The Stanley Footrill Tramway was a 19th century continuous-rope haulage system that delivered coal from Stanley Footrill Colliery [SMR 26302] to a wharf just north of Nottingham Road, Derby (at SK 370 371) At SK 399397 the trackbed can be seen crossing a field and passing between a hedgerow for a short distance. A large embankment survives at SK 406403 where the tramway originally began and from where it was later extended to the Stanley Footrill Colliery. (1)
A railway ran from a colliery at Stanley to Roe Farm, Chaddesden. It was operated by rope haulage with a winding engine at the pit and one at Roe Farm. The route went across what is now the Oakwood housing estate. It is thought to have been used to supply coal to the GNR and possibly closed c.1926. (2)

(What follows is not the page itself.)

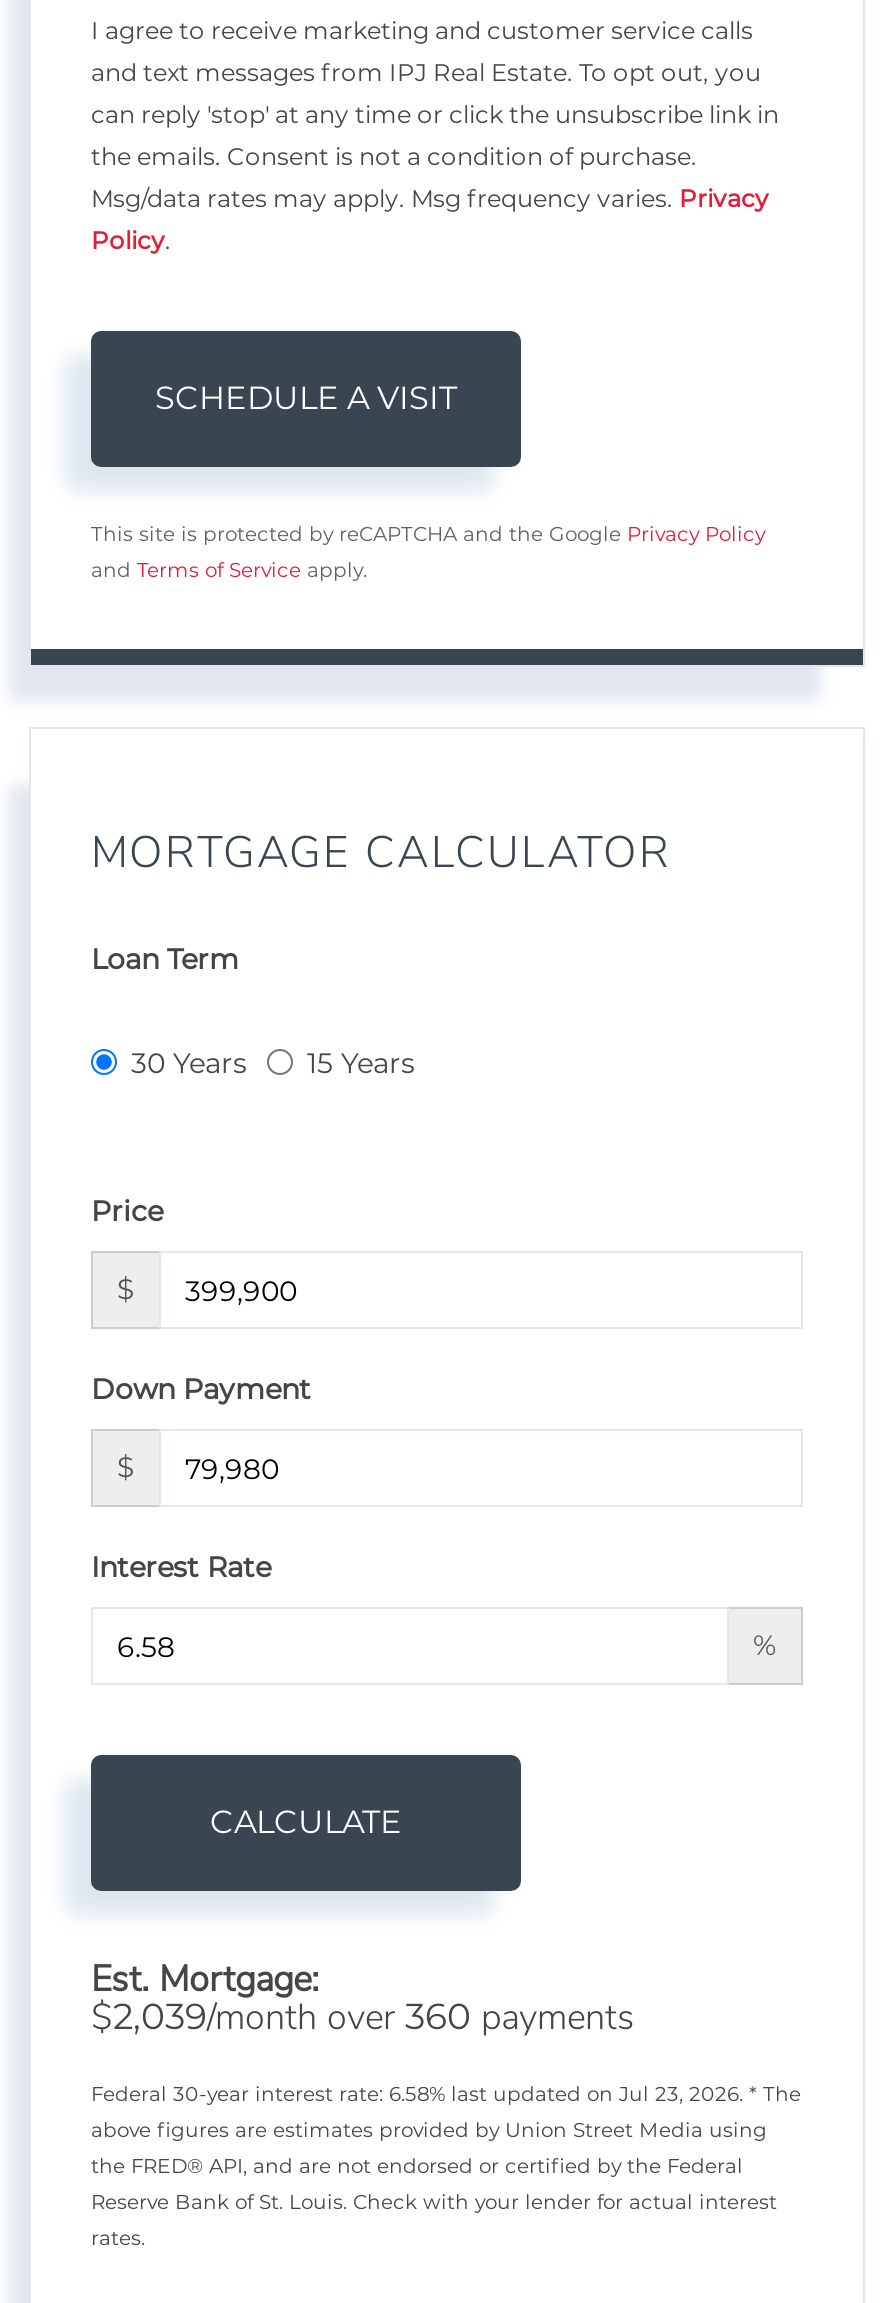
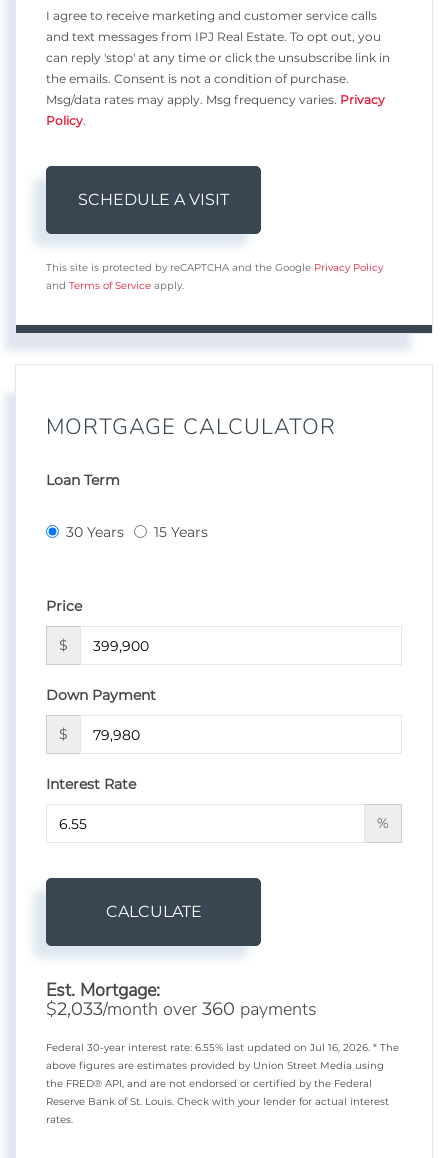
- $2,039/month over 360 payments
+ $2,033/month over 360 payments

- Federal 30-year interest rate: 6.58% last updated on Jul 23, 2026. * The
+ Federal 30-year interest rate: 6.55% last updated on Jul 16, 2026. * The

The colliery tramway between Chaddesden and Stanley was carried over Wood Road by means of a 25ft high cast-iron viaduct, now long since vanished. (3)
Surviving sections of raised embankment of the Derby Kilburn Colliery Company's tramway from Stanley to Chaddesden are cut through by Charingworth Drive (SMR 32242). (4)
Construction of the Stanley to Chaddesden tramway began in the early 1890s and the tramway was opened in November 1894. It was in two sections, the shortest running for 960 yards down an incline from the Stanley Footrill Colliery in a northwest direction to the Junction (an engine house a few yards to the south of the adjacent Great Northern Railway). The tramway then turned at almost a right-angle before running in a straight line for 5380 yards towards the south-west, first climbing to the high ground of Chaddesden Common, then dropping down to its terminus - the coal wharf at Chaddesden - about a quarter of a mile to the north of Nottingham Road. Each section of tramway could be worked separately via continuous steel cables wound around two drums in the engine house. The tramway comprised two adjacent sets of parallel rails of 22 inch gauge. It crossed Wood Road via a viaduct 282 yards long; it also ran under two public roads and was spanned by five occupation bridges. The Derby Kilburn Colliery company ran into trouble during the First World War and was wound up in 1918/1919. Because of the dramatic changes which have occurred to the area over the years, there are now few remains of the tramway. One building at the site of the former Chaddesden coal wharf was finally demolished in September 1997. Sections of the cuttings and embankments were visible on Chaddesden Common until about fifteen years ago but have now virtually disappeared due to housing development, although one small section may still be seen about 50 yards to the west of the junction of Oakwood Drive and Bishop's Drive [SK38713860 - SMR 32242]. A couple of buildings associated with the Stanley Footrill Colliery still survive [see SMR 26302]. However, all vestiges of the short section of the tramway that ran between the engine house and the colliery were swept away in the 1950s and 1960s when the land was subjected to open-cast coal extraction. (5)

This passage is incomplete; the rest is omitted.